Here I thought we were going to have an interesting second amendment case. ;o\
Hoo boy! I hate to say it’s only a matter of time....
You can get anything you want on ebay Georgia.
No articles from Georgia USA could contain titles with “Black Market” without producing racism uproars.
I’m skeeptical. The article states that HEU is not terribly hot- which is true for DU, but 20% U235 is quite a bit hotter. Chances are that this is DU.
If it’s not, the main use for HEU in small quantities is for cross-section research. You are not going to make a nuclear explosive with 20% enriched material.
Atlanta? Athens?
I agree, except on one point, DU has almost no U235.
Many of these “nuclear smuggling” articles are alarmist and fearmongering, I usually take them with more than 1/7000 of a pound of sodium chloride.

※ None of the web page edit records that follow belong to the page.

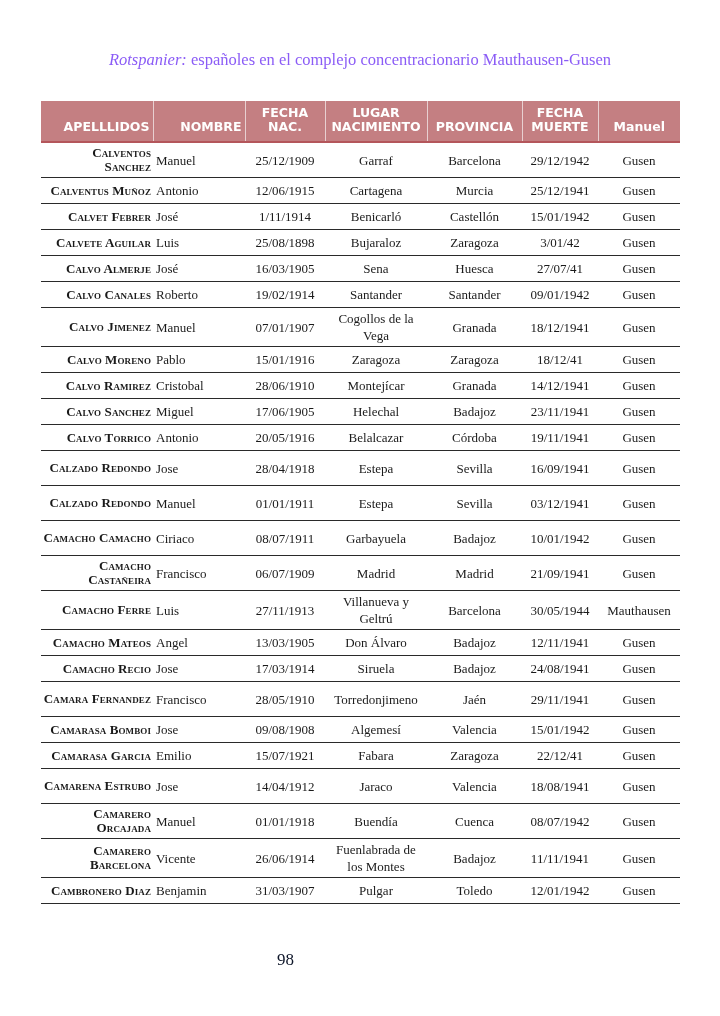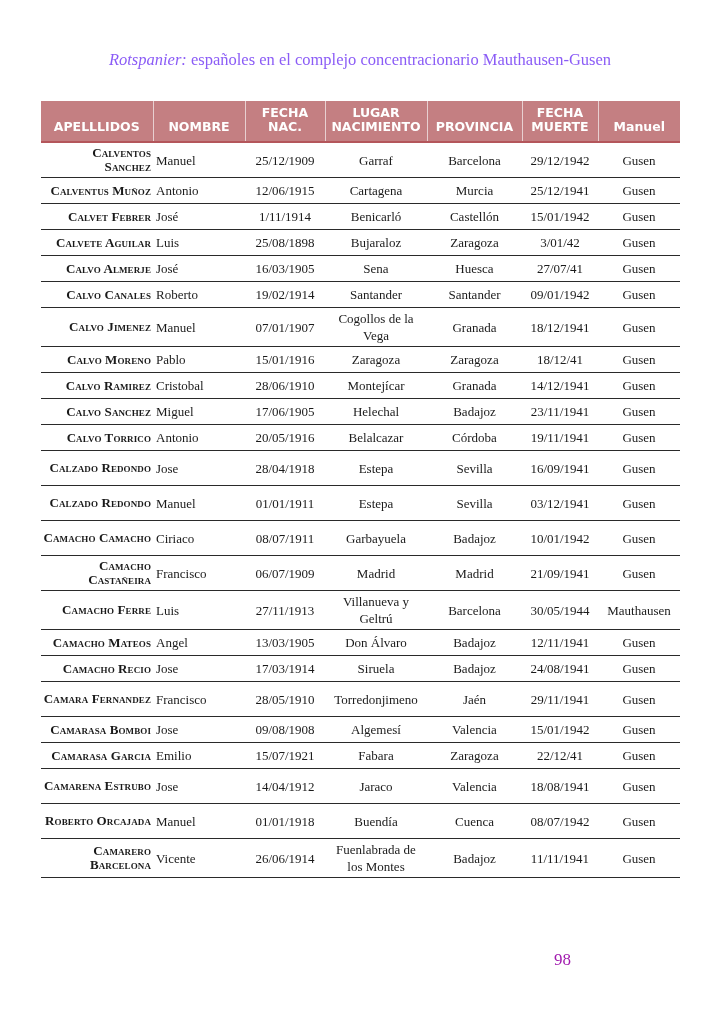--- a/index.html
+++ b/index.html
@@ -10,31 +10,31 @@
   .running-head em { font-style: italic; }
   table.list { position: absolute; top: 101px; left: 41px; width: 639px;
                border-collapse: collapse; table-layout: fixed; }
   col.c1 { width: 112px; } col.c2 { width: 92px; } col.c3 { width: 80px; }
   col.c4 { width: 102px; } col.c5 { width: 95px; } col.c6 { width: 76px; } col.c7 { width: 82px; }
   thead th { background: #c47f82; color: #ffffff; font-family: "DejaVu Sans", sans-serif;
              font-weight: bold; font-size: 12.5px; line-height: 14px; vertical-align: bottom;
              padding: 2px 3px 7px 3px; border-right: 1px solid #e8d0d1; border-bottom: 2px solid #b4565b;
              height: 31px; }
   thead th:last-child { border-right: none; }
-  thead th.left { text-align: center; }
+  thead th.left { text-align: right; }
   thead th.center { text-align: center; }
   thead th.campo { text-transform: none; }
   tbody td { font-size: 13px; line-height: 17px; text-align: center; padding: 2px 2px;
              border-bottom: 1.5px solid #2a2a2a; height: 21px; vertical-align: middle; }
   tbody td.surname { text-align: right; font-weight: bold; font-variant: small-caps;
                      font-size: 13px; line-height: 14px; padding-left: 2px; letter-spacing: 0.1px; }
   tbody td.firstname { text-align: left; font-weight: normal; padding-left: 3px; }
   tbody tr.tall td { height: 30px; }
-  .page-number { position: absolute; top: 950px; left: 0; width: 571px; text-align: right;
-                 font-size: 17px; color: #a21caf; }
+  .page-number { position: absolute; top: 950px; left: 0; width: 571px; text-align: center;
+                 font-size: 17px; color: #0f172a; }
 </style>
 </head>
 <body>
 
 <div class="running-head"><em>Rotspanier:</em><span> españoles en el complejo concentracionario Mauthausen-Gusen</span></div>
 
 <table class="list">
   <colgroup>
     <col class="c1">
       <col class="c2">
@@ -248,33 +248,42 @@
       <tr class="tall">
         <td class="surname">Camarena Estrubo</td>
         <td class="firstname">Jose</td>
         <td>14/04/1912</td>
         <td>Jaraco</td>
         <td>Valencia</td>
         <td>18/08/1941</td>
         <td>Gusen</td>
       </tr>
       <tr class="tall">
-        <td class="surname">Roberto Orcajada</td>
+        <td class="surname">Camarero Orcajada</td>
         <td class="firstname">Manuel</td>
         <td>01/01/1918</td>
         <td>Buendía</td>
         <td>Cuenca</td>
         <td>08/07/1942</td>
         <td>Gusen</td>
       </tr>
       <tr class="tall">
         <td class="surname">Camarero Barcelona</td>
         <td class="firstname">Vicente</td>
         <td>26/06/1914</td>
         <td>Fuenlabrada de los Montes</td>
         <td>Badajoz</td>
         <td>11/11/1941</td>
         <td>Gusen</td>
       </tr>
+      <tr>
+        <td class="surname">Cambronero Diaz</td>
+        <td class="firstname">Benjamin</td>
+        <td>31/03/1907</td>
+        <td>Pulgar</td>
+        <td>Toledo</td>
+        <td>12/01/1942</td>
+        <td>Gusen</td>
+      </tr>
     </tbody>
 </table>
 
 <div class="page-number">98</div>
 
 </body></html>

Most of these articles treat anything radioactive as highly enriched uranium, like initial shooting reports in the USA involve automatic weapons and multiple shooters.
Well, Wikipedia has U235 at the levels you mention, in DU. I had seen numbers in ppm that were much lower, but I guess I was wrong.
Does this make me a DUmmie? lol
Evidently a bit of confirmation of webbot predictions:
Ping to Original Post.
Did you click on the link I provided? It has a lot of interesting information on uranium at all stages of refinement.
I once used DU bricks for a shielding application, and the amount of 235 was given in ppm, and that was not a large number (150?). These may have been special, or the assay was wrong (which I doubt because the assay was important). It was something to work with blocks the size of Wonder Bread sandwiches that weighed ~25 pounds! They read out at 5 mREM/hour at contact with a standard 25 mm Geiger probe on a Ludlum, which in the ambient I was in, was quite low enough.
Thanks for the link, I have it and it’s useful.
Thanks for the ping!
I dislike the linear damage model, and think that hormesis is real, at least in mice!
And if not, it’s at least comforting to think about while surrounded by yellow-and-magenta signs with that purple beacon just waiting.
The guy in charge of radiation safety at Woods Hole told me that there were very few things they had there that would actually do some real damage to you. I think P-35 was one of them (maybe I-125 and some form of radioactive Fe). He said that even in a worst case scenario there wasn’t a lot of actual danger even though the regulations for handling all the stuff made it seem like there was.